Material to process =

^^^^^^^^

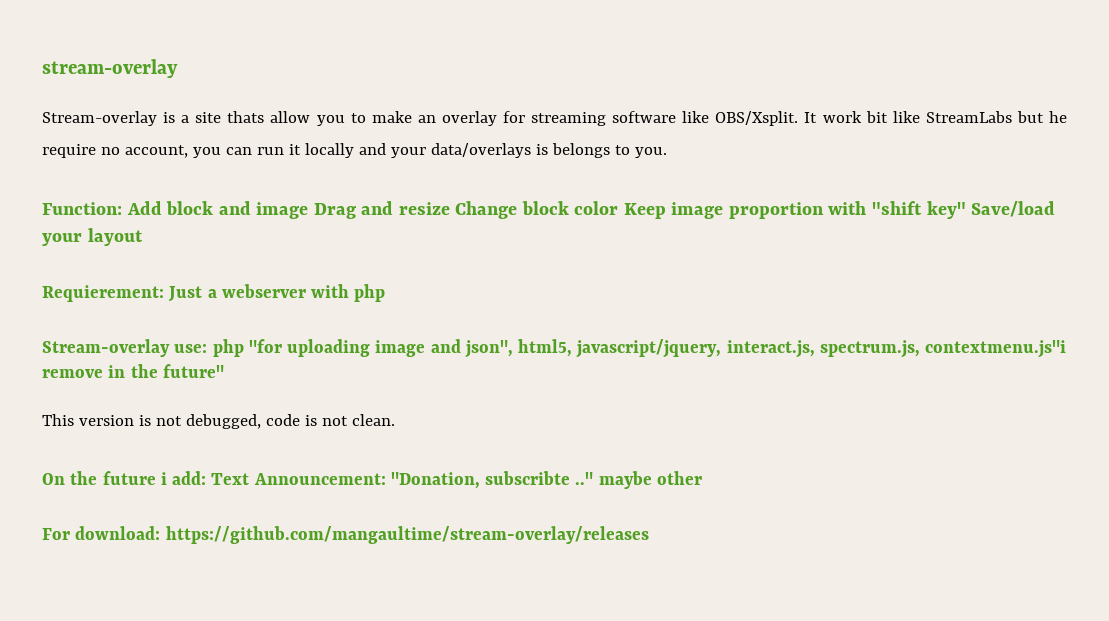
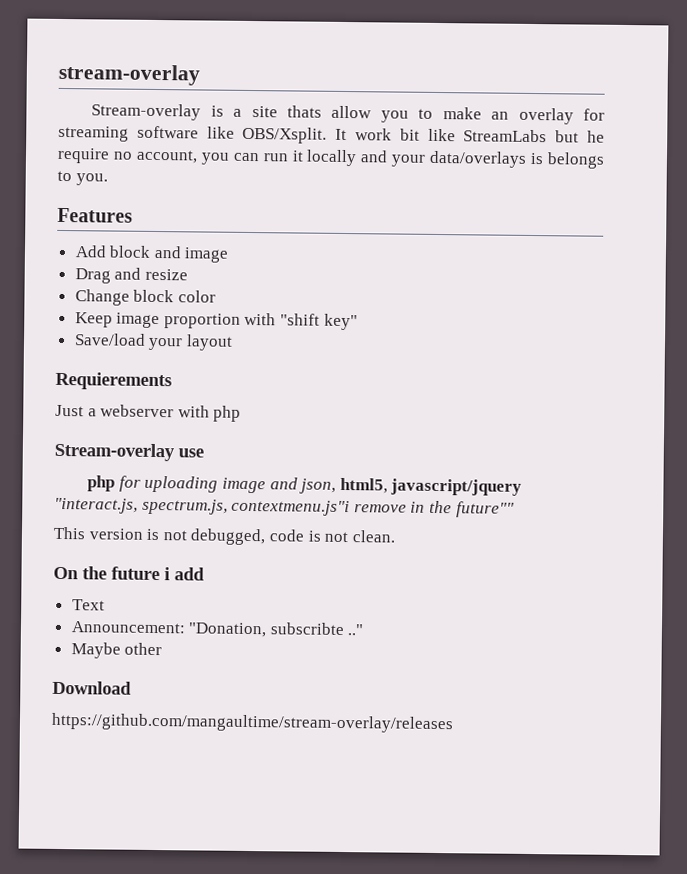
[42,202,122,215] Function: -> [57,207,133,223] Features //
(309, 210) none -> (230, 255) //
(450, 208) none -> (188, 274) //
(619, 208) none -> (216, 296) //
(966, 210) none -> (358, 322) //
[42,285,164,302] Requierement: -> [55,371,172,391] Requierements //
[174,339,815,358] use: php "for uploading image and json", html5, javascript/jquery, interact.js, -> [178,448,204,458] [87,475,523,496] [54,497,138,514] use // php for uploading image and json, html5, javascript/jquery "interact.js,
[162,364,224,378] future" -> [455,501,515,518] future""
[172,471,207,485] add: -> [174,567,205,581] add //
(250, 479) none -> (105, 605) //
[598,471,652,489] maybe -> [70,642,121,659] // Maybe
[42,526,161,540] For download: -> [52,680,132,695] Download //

^^^^^^^^

Required work =
When a line of the records includes "none", that line belongs in the answer.

Response to this task =
(309, 210) none -> (230, 255) //
(450, 208) none -> (188, 274) //
(619, 208) none -> (216, 296) //
(966, 210) none -> (358, 322) //
(250, 479) none -> (105, 605) //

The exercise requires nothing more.